> About this task
Repeat the entries below exactly. Begin with the first line and end with the line that contains "Camiseta Ser Español".

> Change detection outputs

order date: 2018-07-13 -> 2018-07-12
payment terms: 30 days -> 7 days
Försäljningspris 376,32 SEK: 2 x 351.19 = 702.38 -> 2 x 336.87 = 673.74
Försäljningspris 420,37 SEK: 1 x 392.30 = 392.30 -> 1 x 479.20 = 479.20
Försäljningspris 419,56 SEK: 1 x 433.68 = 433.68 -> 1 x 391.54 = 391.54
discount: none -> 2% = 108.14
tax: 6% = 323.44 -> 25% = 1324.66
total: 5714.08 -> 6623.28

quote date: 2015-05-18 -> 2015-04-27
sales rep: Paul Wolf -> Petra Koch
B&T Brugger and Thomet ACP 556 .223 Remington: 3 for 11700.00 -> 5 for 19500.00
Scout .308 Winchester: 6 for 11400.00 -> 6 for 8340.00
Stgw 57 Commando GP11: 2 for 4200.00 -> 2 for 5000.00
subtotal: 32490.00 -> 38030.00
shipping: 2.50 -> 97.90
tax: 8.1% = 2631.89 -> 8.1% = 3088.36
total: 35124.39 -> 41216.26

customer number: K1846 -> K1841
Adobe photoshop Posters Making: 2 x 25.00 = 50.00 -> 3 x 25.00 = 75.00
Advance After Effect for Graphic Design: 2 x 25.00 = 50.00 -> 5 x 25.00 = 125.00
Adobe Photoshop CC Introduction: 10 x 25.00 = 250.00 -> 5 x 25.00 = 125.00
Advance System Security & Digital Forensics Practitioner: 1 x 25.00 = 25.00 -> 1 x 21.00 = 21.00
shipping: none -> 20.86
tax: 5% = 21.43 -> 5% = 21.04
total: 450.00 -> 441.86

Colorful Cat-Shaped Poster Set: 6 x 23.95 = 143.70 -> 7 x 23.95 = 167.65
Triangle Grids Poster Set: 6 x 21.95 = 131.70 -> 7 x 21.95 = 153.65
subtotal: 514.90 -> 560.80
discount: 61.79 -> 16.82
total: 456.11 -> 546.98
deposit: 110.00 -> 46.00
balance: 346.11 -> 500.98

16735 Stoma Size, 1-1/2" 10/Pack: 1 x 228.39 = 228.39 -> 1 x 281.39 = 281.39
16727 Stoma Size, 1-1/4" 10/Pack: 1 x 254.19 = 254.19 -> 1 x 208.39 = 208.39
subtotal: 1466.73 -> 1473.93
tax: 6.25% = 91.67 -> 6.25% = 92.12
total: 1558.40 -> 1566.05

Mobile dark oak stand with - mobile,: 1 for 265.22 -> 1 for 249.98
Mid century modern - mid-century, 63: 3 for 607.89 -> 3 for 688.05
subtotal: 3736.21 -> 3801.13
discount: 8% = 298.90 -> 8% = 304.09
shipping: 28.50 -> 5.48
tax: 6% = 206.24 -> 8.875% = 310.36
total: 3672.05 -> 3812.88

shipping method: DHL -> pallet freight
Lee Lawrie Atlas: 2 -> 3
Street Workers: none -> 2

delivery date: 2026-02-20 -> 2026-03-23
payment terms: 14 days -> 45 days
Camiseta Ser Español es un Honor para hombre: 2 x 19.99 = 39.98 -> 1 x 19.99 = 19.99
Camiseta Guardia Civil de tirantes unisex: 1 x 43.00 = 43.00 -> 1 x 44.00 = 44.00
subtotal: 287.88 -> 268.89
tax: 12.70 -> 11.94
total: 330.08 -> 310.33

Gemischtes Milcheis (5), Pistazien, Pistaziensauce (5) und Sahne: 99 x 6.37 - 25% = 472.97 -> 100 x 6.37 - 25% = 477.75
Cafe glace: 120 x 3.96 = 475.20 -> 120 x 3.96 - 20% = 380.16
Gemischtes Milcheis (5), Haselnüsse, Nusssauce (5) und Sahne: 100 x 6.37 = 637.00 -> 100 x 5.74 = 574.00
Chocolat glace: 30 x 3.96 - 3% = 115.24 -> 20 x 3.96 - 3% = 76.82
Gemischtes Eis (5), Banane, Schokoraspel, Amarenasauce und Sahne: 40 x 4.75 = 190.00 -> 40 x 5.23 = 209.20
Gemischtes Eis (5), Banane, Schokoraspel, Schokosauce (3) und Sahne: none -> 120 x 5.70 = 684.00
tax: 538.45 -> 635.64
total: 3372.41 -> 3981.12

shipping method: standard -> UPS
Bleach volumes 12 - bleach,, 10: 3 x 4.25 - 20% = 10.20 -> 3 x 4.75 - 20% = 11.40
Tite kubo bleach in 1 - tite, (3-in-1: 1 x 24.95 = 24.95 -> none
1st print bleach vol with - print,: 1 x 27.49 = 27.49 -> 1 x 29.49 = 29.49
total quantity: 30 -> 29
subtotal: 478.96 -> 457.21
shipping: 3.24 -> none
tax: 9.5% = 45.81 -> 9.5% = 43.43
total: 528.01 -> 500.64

> The answer
order date: 2018-07-13 -> 2018-07-12
payment terms: 30 days -> 7 days
Försäljningspris 376,32 SEK: 2 x 351.19 = 702.38 -> 2 x 336.87 = 673.74
Försäljningspris 420,37 SEK: 1 x 392.30 = 392.30 -> 1 x 479.20 = 479.20
Försäljningspris 419,56 SEK: 1 x 433.68 = 433.68 -> 1 x 391.54 = 391.54
discount: none -> 2% = 108.14
tax: 6% = 323.44 -> 25% = 1324.66
total: 5714.08 -> 6623.28

quote date: 2015-05-18 -> 2015-04-27
sales rep: Paul Wolf -> Petra Koch
B&T Brugger and Thomet ACP 556 .223 Remington: 3 for 11700.00 -> 5 for 19500.00
Scout .308 Winchester: 6 for 11400.00 -> 6 for 8340.00
Stgw 57 Commando GP11: 2 for 4200.00 -> 2 for 5000.00
subtotal: 32490.00 -> 38030.00
shipping: 2.50 -> 97.90
tax: 8.1% = 2631.89 -> 8.1% = 3088.36
total: 35124.39 -> 41216.26

customer number: K1846 -> K1841
Adobe photoshop Posters Making: 2 x 25.00 = 50.00 -> 3 x 25.00 = 75.00
Advance After Effect for Graphic Design: 2 x 25.00 = 50.00 -> 5 x 25.00 = 125.00
Adobe Photoshop CC Introduction: 10 x 25.00 = 250.00 -> 5 x 25.00 = 125.00
Advance System Security & Digital Forensics Practitioner: 1 x 25.00 = 25.00 -> 1 x 21.00 = 21.00
shipping: none -> 20.86
tax: 5% = 21.43 -> 5% = 21.04
total: 450.00 -> 441.86

Colorful Cat-Shaped Poster Set: 6 x 23.95 = 143.70 -> 7 x 23.95 = 167.65
Triangle Grids Poster Set: 6 x 21.95 = 131.70 -> 7 x 21.95 = 153.65
subtotal: 514.90 -> 560.80
discount: 61.79 -> 16.82
total: 456.11 -> 546.98
deposit: 110.00 -> 46.00
balance: 346.11 -> 500.98

16735 Stoma Size, 1-1/2" 10/Pack: 1 x 228.39 = 228.39 -> 1 x 281.39 = 281.39
16727 Stoma Size, 1-1/4" 10/Pack: 1 x 254.19 = 254.19 -> 1 x 208.39 = 208.39
subtotal: 1466.73 -> 1473.93
tax: 6.25% = 91.67 -> 6.25% = 92.12
total: 1558.40 -> 1566.05

Mobile dark oak stand with - mobile,: 1 for 265.22 -> 1 for 249.98
Mid century modern - mid-century, 63: 3 for 607.89 -> 3 for 688.05
subtotal: 3736.21 -> 3801.13
discount: 8% = 298.90 -> 8% = 304.09
shipping: 28.50 -> 5.48
tax: 6% = 206.24 -> 8.875% = 310.36
total: 3672.05 -> 3812.88

shipping method: DHL -> pallet freight
Lee Lawrie Atlas: 2 -> 3
Street Workers: none -> 2

delivery date: 2026-02-20 -> 2026-03-23
payment terms: 14 days -> 45 days
Camiseta Ser Español es un Honor para hombre: 2 x 19.99 = 39.98 -> 1 x 19.99 = 19.99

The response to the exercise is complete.